The Fort McMurray fire: How you can help, and receive help

  • All of Fort McMurray under evacuation order
  • Hospital evacuated, no injuries reported
  • Fire reaches downtown, including at least one gas station

As their city burned, Shams Rehman, his wife and their three kids were among the 80,000 residents fleeing Fort McMurray when they ran out of fuel 200 kilometres into their southbound trek to safety.

As traffic choked Highway 63, a stranger lent them a jerry can and they were able to continue on their way. It was just one of the many gestures of kindness that Mr. Rehman said marked a chaotic evacuation under fiery conditions.

"There was smoke everywhere and it was raining ash. I've never seen anything like it," he said after his family reached an evacuation centre in the resort town of Lac La Biche, Alta. "I just wanted to get out of that mess. I just wanted to get my family to somewhere safe."

In photos: Fort McMurray residents evacuated as wildfire burns

All of Fort McMurray was evacuated Tuesday afternoon, one of the largest such operations in Canadian history, after a wildfire reached the town. A Flying J gas station blew up, homes are in ruins, and the downtown was on fire, witnesses said.

Fort McMurray is the centre of Canada's oil sands industry, located about 440 kilometres northeast of Edmonton. Only one two-lane highway connects the cities.

The fire has forced major operations north of town to evacuate non-essential employees. Headlights stretched for hundreds of kilometres through parched boreal forest as people headed south.

Neighbouring communities in Northern Alberta threw their doors open Tuesday night and Wednesday morning to accommodate the evacuees. Residents of towns such as Lac La Biche staffed recreation centres, opened restaurants and struggled to get gas to stranded motorists. Most of the evacuees were bypassing the smaller centres and continuing on to Edmonton.

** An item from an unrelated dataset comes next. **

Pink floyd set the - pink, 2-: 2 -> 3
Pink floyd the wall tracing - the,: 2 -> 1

Before they left, Sana Rehman and her husband grabbed the title and mortgage papers to their Fort McMurray home, which they hope is still standing. Their daughter Shiza opted to bring her stuffed skunk. As the family drove away from burning homes and businesses, she asked her parents if she would need to go to school the next day.

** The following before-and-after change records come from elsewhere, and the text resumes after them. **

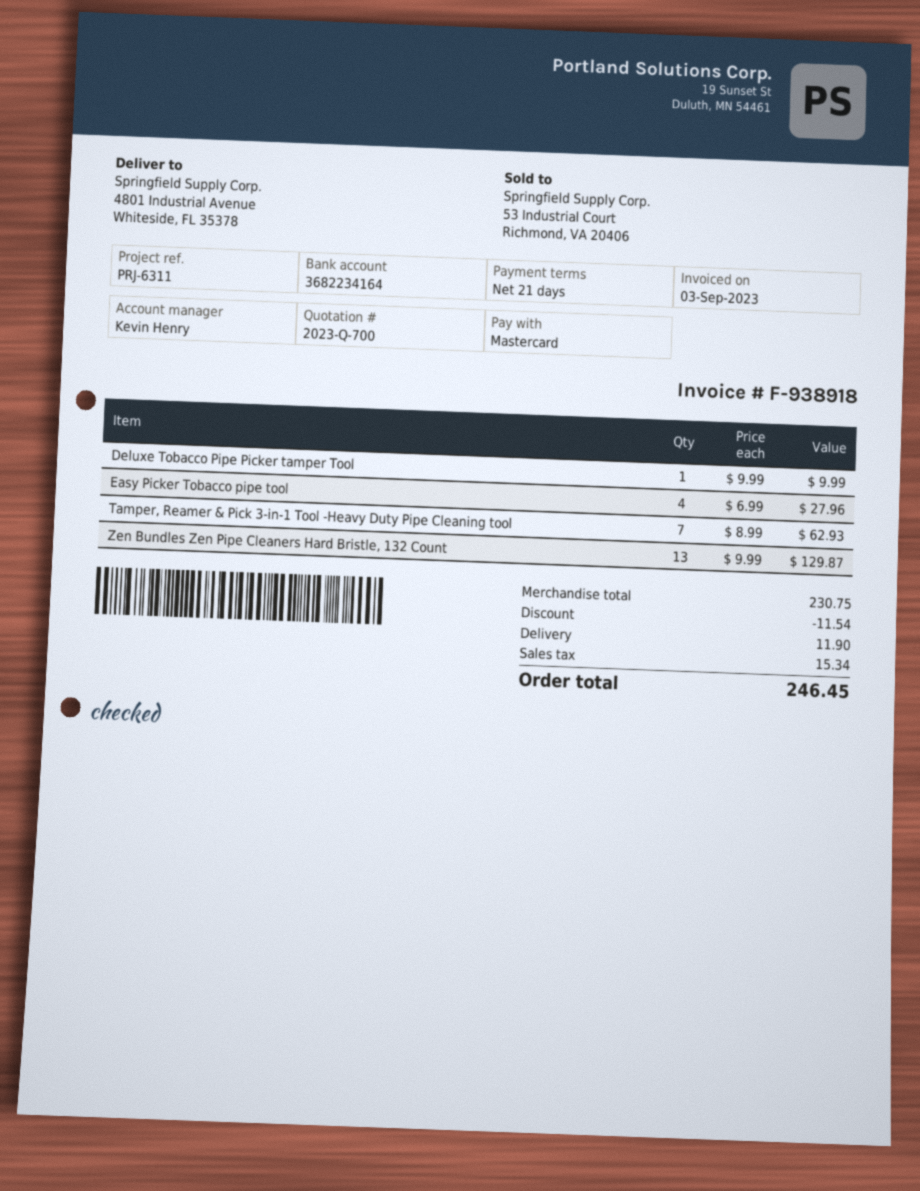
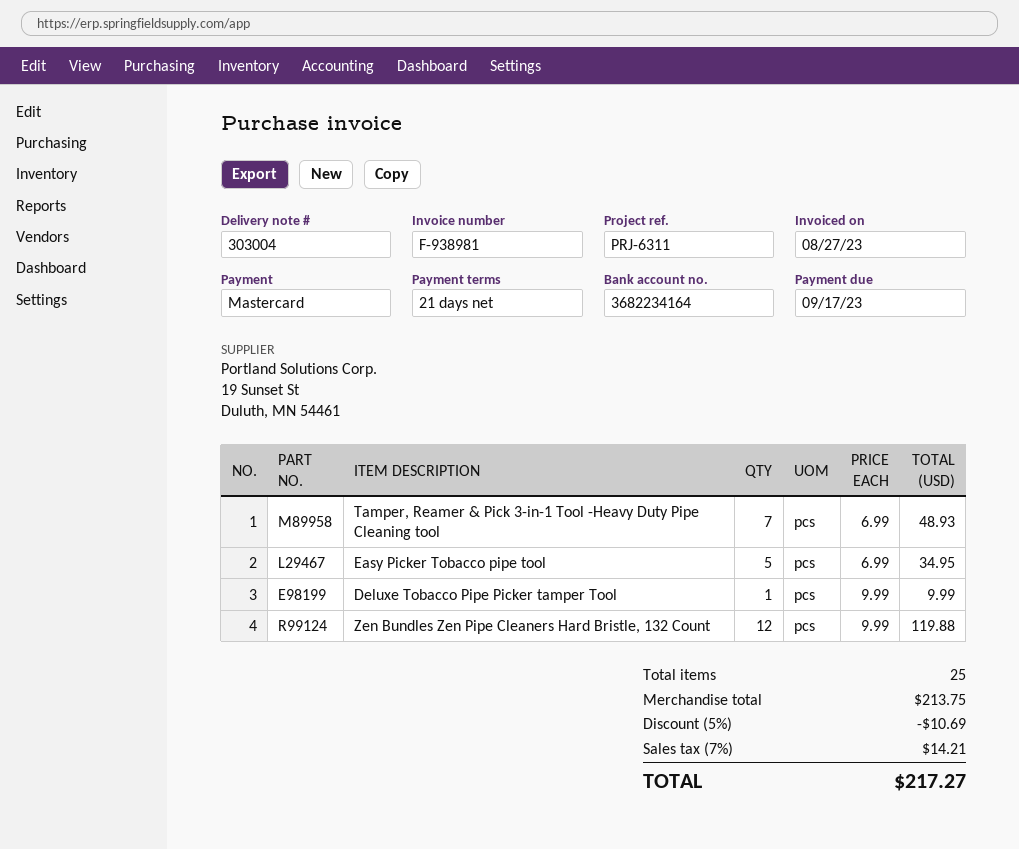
invoice number: F-938918 -> F-938981
invoice date: 2023-09-03 -> 2023-08-27
Easy Picker Tobacco pipe tool: 4 x 6.99 = 27.96 -> 5 x 6.99 = 34.95
Tamper, Reamer & Pick 3-in-1 Tool -Heavy Duty Pipe Cleaning tool: 7 x 8.99 = 62.93 -> 7 x 6.99 = 48.93
Zen Bundles Zen Pipe Cleaners Hard Bristle, 132 Count: 13 x 9.99 = 129.87 -> 12 x 9.99 = 119.88
subtotal: 230.75 -> 213.75
discount: 11.54 -> 10.69
shipping: 11.90 -> none
tax: 15.34 -> 14.21
total: 246.45 -> 217.27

"I just can't explain. It was just so sad leaving everything behind. It was really scary," Ms. Rehman said.

Evacuation centres

Lac La Biche is prepared to handle about 1,000 evacuees, according to Shadia Amblie, Lac La Biche County's chief administrative officer. The town, with a population of about 2,500, is some 300 kilometres south of Fort McMurray and about 220 kilometres northeast of Edmonton.

The county had registered and placed 180 evacuees as of 4 a.m. Wednesday, officials said. The community opened its campgrounds, and private campgrounds have also allowed evacuees to set up. Lac La Biche has about 600 hotel rooms, hundreds of campsites and about 40 beds in the old Lacalta Lodge, a retirement home. The college has offered dorms, and the province has sent about 500 cots to the Bold Center, a recreation centre.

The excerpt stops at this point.